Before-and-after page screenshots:
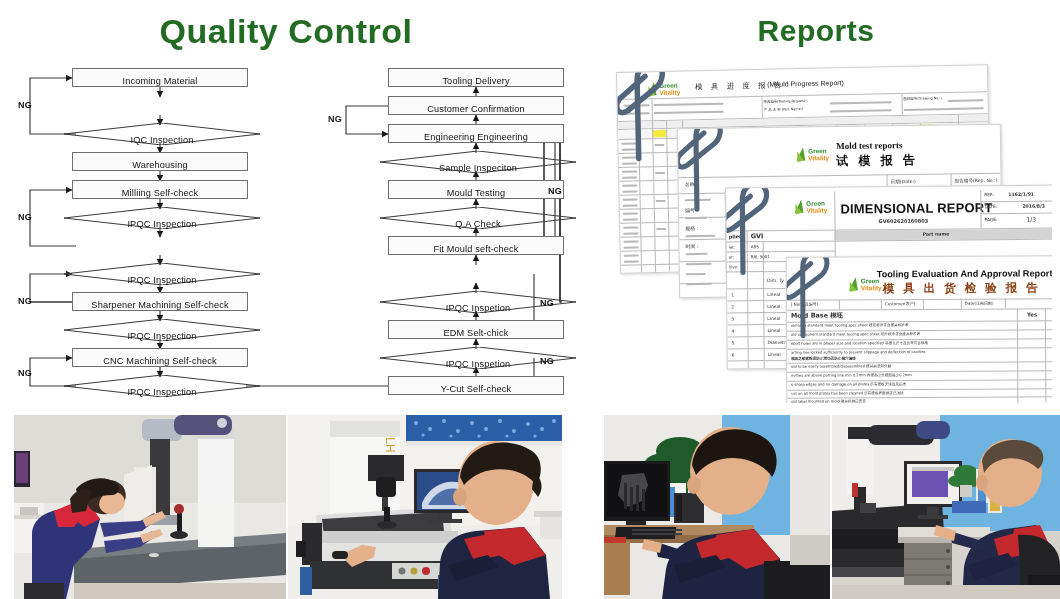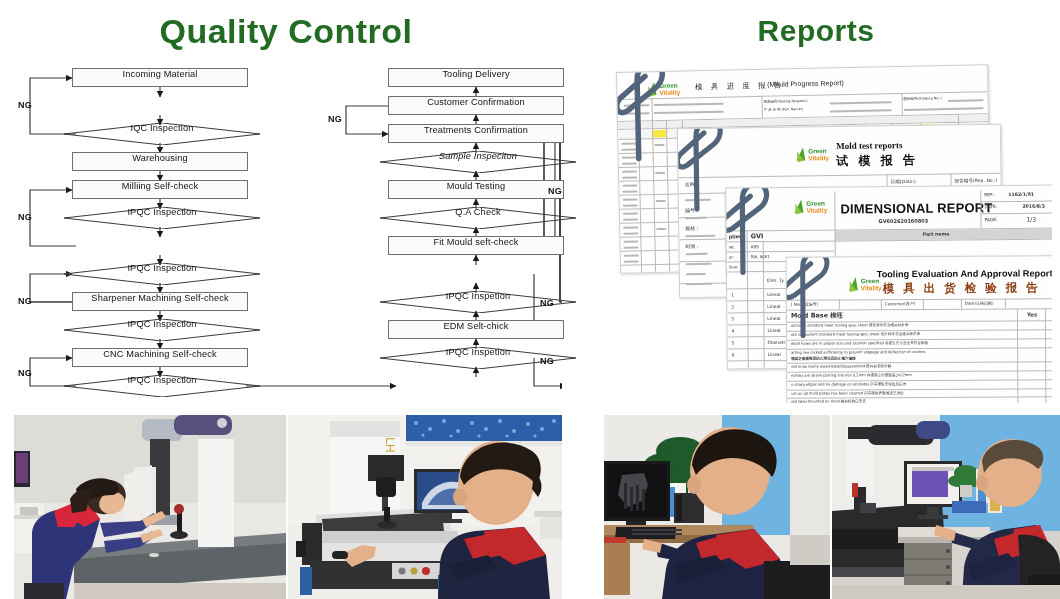--- a/index.html
+++ b/index.html
@@ -27,7 +27,7 @@
   .fsvg{position:absolute;left:0;top:0;width:552px;height:345px;}
   .fbox,.fdia{
     position:absolute;box-sizing:border-box;
-    display:flex;align-items:flex-start;justify-content:center;
+    display:flex;align-items:flex-end;justify-content:center;
     font-size:9.2px;color:#121212;letter-spacing:.15px;
     white-space:nowrap;font-family:"Liberation Sans",sans-serif;
   }

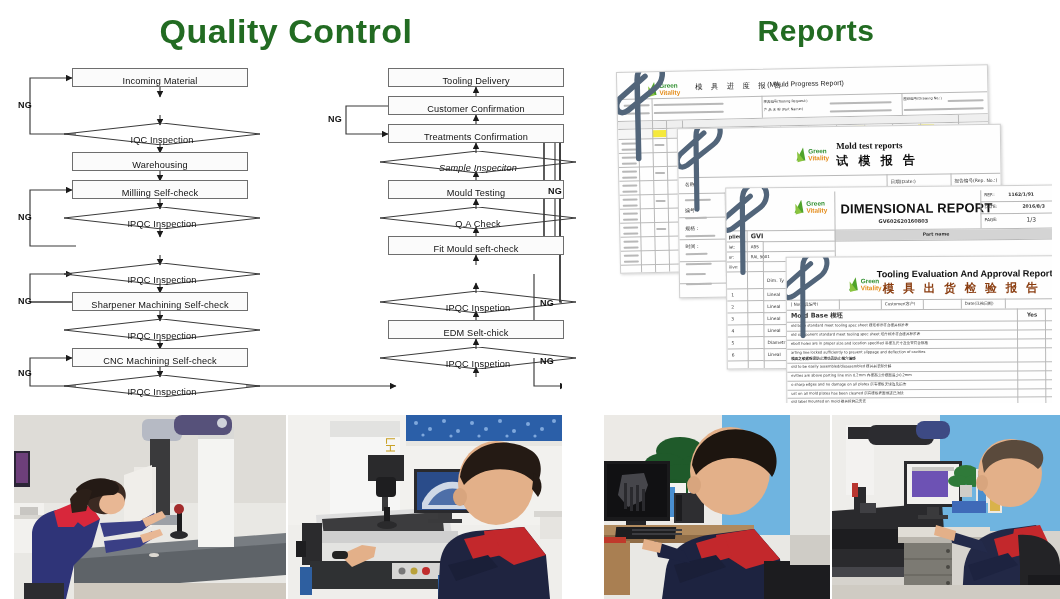--- a/index.html
+++ b/index.html
@@ -228,7 +228,7 @@
       <span>Tooling Delivery</span>
     </div>
     <div class="fbox" style="left:378px;top:64px;width:176px;height:19px;">
-      <span>Treatments Confirmation</span>
+      <span>Engineering Engineering</span>
     </div>
     <div class="fdia" style="left:370px;top:91px;width:196px;height:22px;">
       <svg style="position:absolute;left:0;top:0;" width="196" height="22">

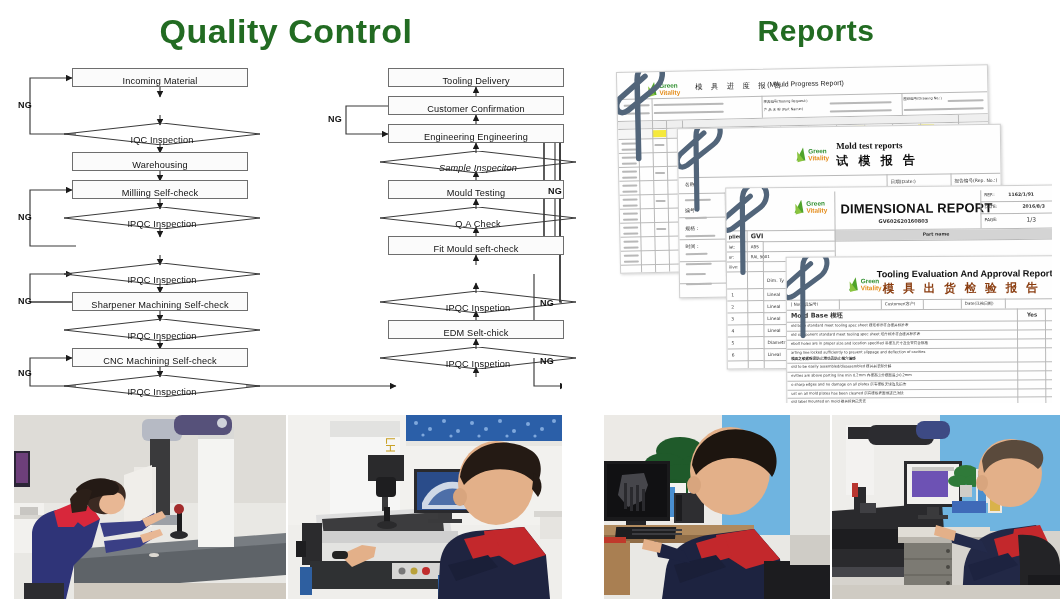--- a/index.html
+++ b/index.html
@@ -234,7 +234,7 @@
       <svg style="position:absolute;left:0;top:0;" width="196" height="22">
         <polygon points="0,11 98,0 196,11 98,22" fill="none" stroke="#3a3a3a" stroke-width="1"></polygon>
       </svg>
-      <span style="position:relative;font-style:italic;">Sample Inspeciton</span>
+      <span style="position:relative;">Sample Inspeciton</span>
     </div>
     <div class="fbox" style="left:378px;top:120px;width:176px;height:19px;">
       <span>Mould Testing</span>

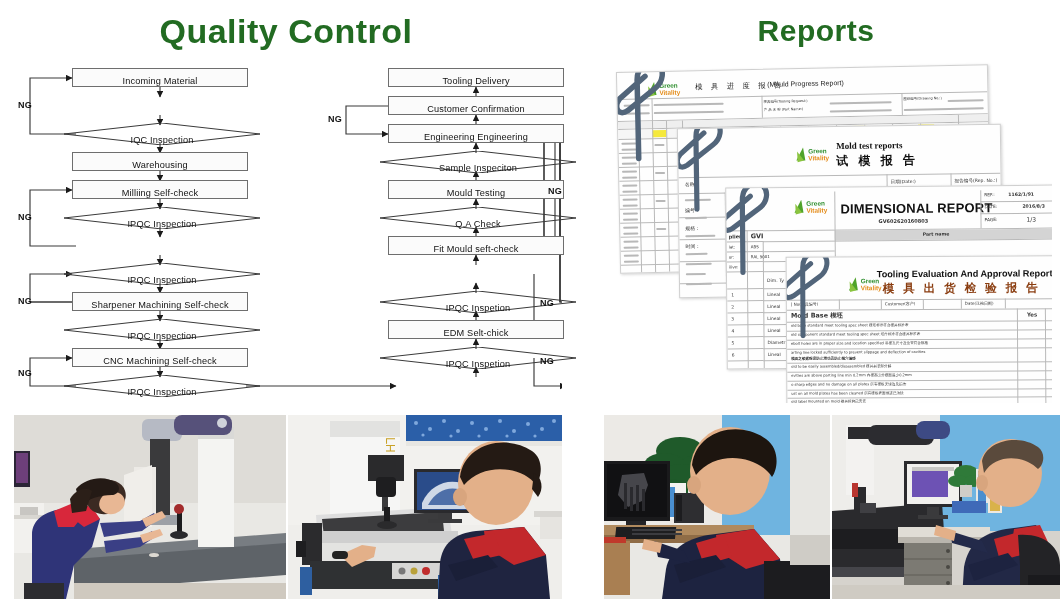--- a/index.html
+++ b/index.html
@@ -262,6 +262,9 @@
         <polygon points="0,11 98,0 196,11 98,22" fill="none" stroke="#3a3a3a" stroke-width="1"></polygon>
       </svg>
       <span style="position:relative;">IPQC Inspetion</span>
+    </div>
+    <div class="fbox" style="left:378px;top:316px;width:176px;height:19px;">
+      <span>Y-Cut Self-check</span>
     </div>
 
     <div class="ng" style="left:8px;top:40px;">NG</div>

◆ AIM OF THE TASK
The reply should hold an exact repeat of the entries from their opening line through the line with "font-size:9.2px;color:#121212;letter-spacing:.15px;", and no pictures at all.

◆ ANSWER TO THIS EXERCISE
--- a/index.html
+++ b/index.html
@@ -27,7 +27,7 @@
   .fsvg{position:absolute;left:0;top:0;width:552px;height:345px;}
   .fbox,.fdia{
     position:absolute;box-sizing:border-box;
-    display:flex;align-items:flex-start;justify-content:center;
+    display:flex;align-items:flex-end;justify-content:center;
     font-size:9.2px;color:#121212;letter-spacing:.15px;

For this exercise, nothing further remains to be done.